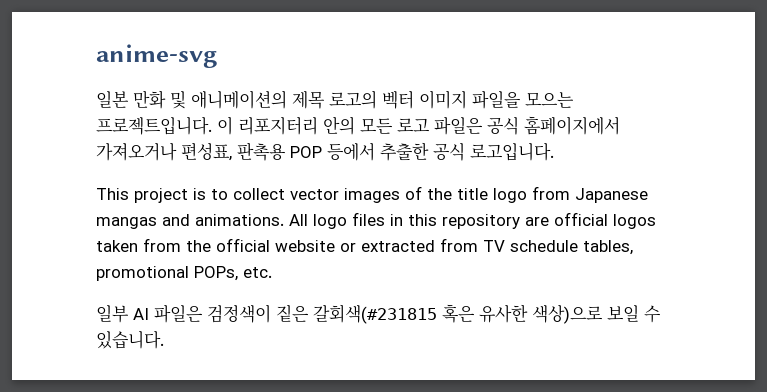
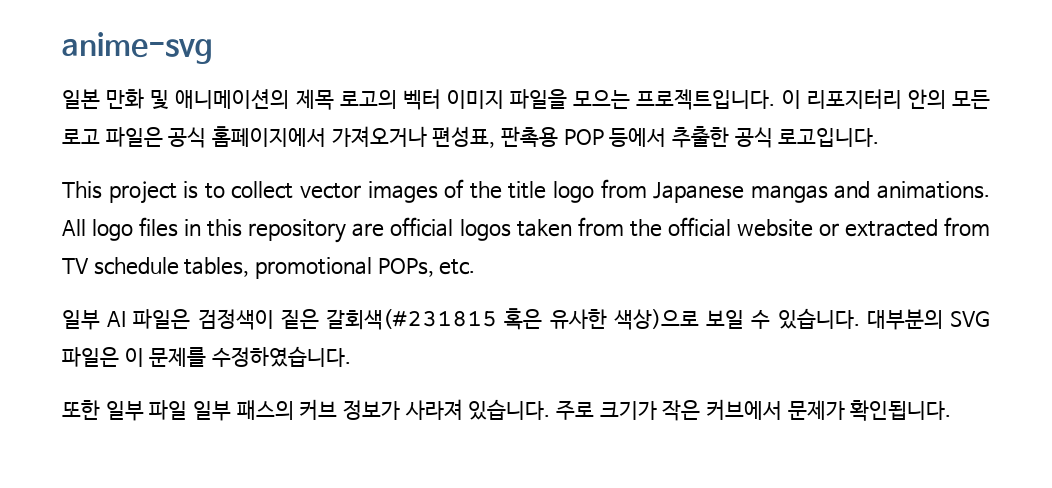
(164, 340) none -> [866,309,991,330] [62,346,352,367] [62,399,952,421] 대부분의 SVG 파일은 이 문제를 수정하였습니다. // 또한 일부 파일 일부 패스의 커브 정보가 사라져 있습니다. 주로 크기가 작은 커브에서 문제가 확인됩니다.

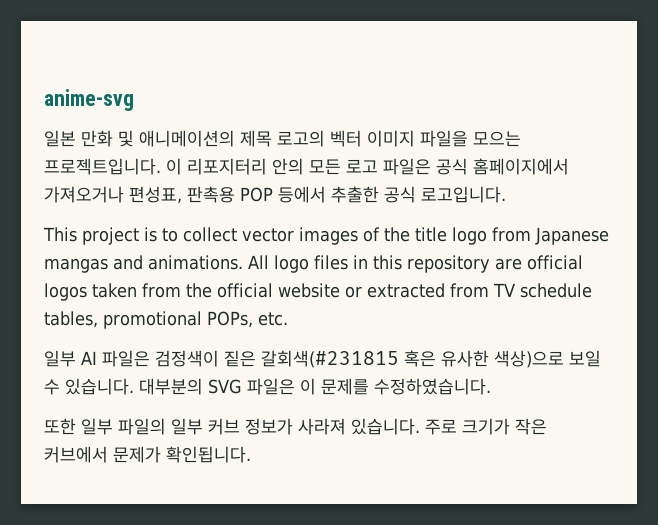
[149,400,294,421] 파일 일부 패스의 -> [118,418,203,435] 파일의 일부

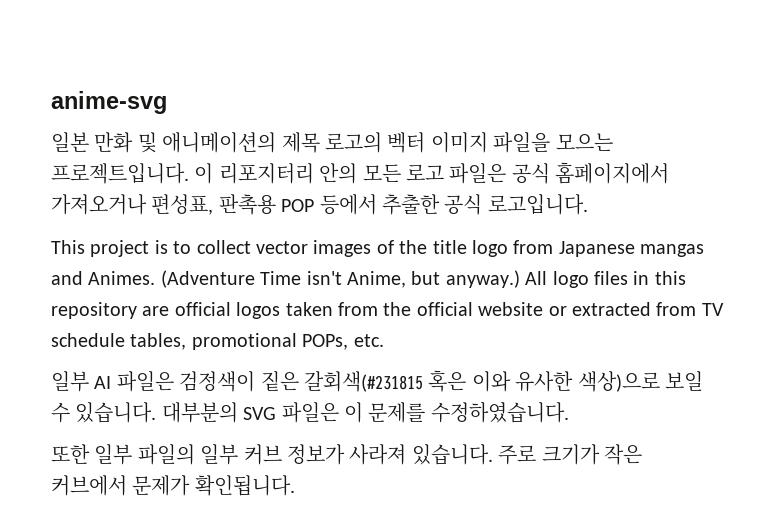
[148,255,243,270] animations. -> [88,270,520,288] Animes. (Adventure Time isn't Anime, but anyway.)
(436, 358) none -> [471,371,511,392] 이와

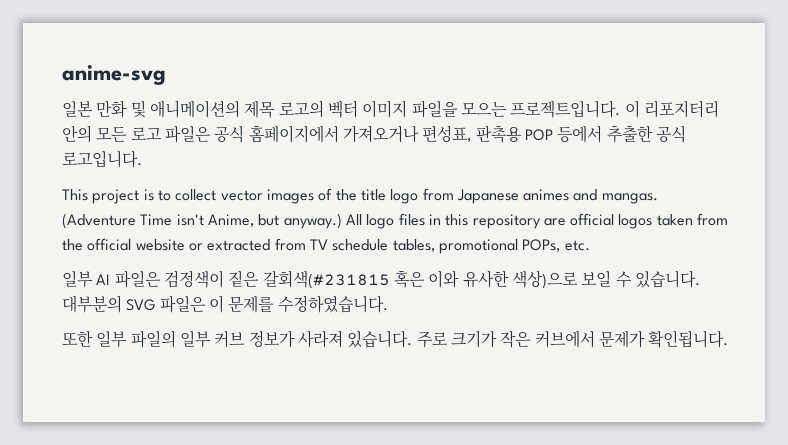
[640,244,705,257] [51,271,156,285] mangas and Animes. -> [523,189,658,204] animes and mangas.

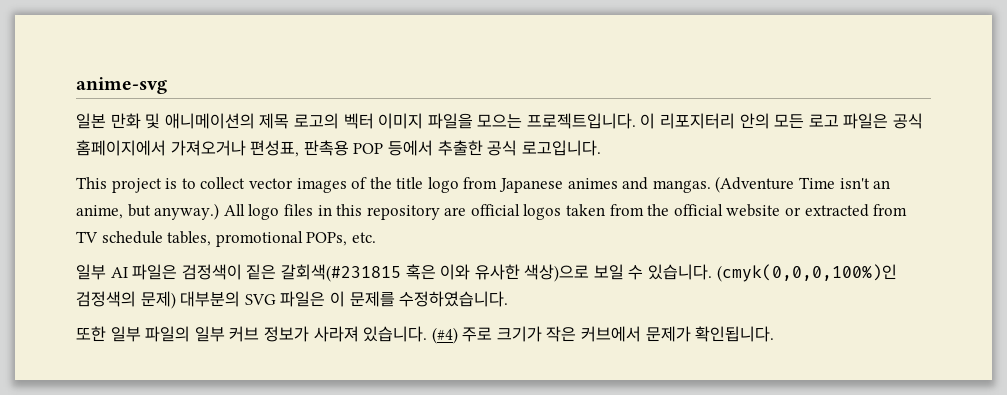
[207,214,254,227] Anime, -> [873,180,891,189] [76,205,123,219] an anime,
(700, 279) none -> [716,264,897,282] [76,291,176,309] (cmyk(0,0,0,100%)인 검정색의 문제)
(413, 339) none -> [431,327,458,344] (#4)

:: Assignment ::
Show all lines above holding "none".

:: Task result ::
(164, 340) none -> [866,309,991,330] [62,346,352,367] [62,399,952,421] 대부분의 SVG 파일은 이 문제를 수정하였습니다. // 또한 일부 파일 일부 패스의 커브 정보가 사라져 있습니다. 주로 크기가 작은 커브에서 문제가 확인됩니다.
(436, 358) none -> [471,371,511,392] 이와
(700, 279) none -> [716,264,897,282] [76,291,176,309] (cmyk(0,0,0,100%)인 검정색의 문제)
(413, 339) none -> [431,327,458,344] (#4)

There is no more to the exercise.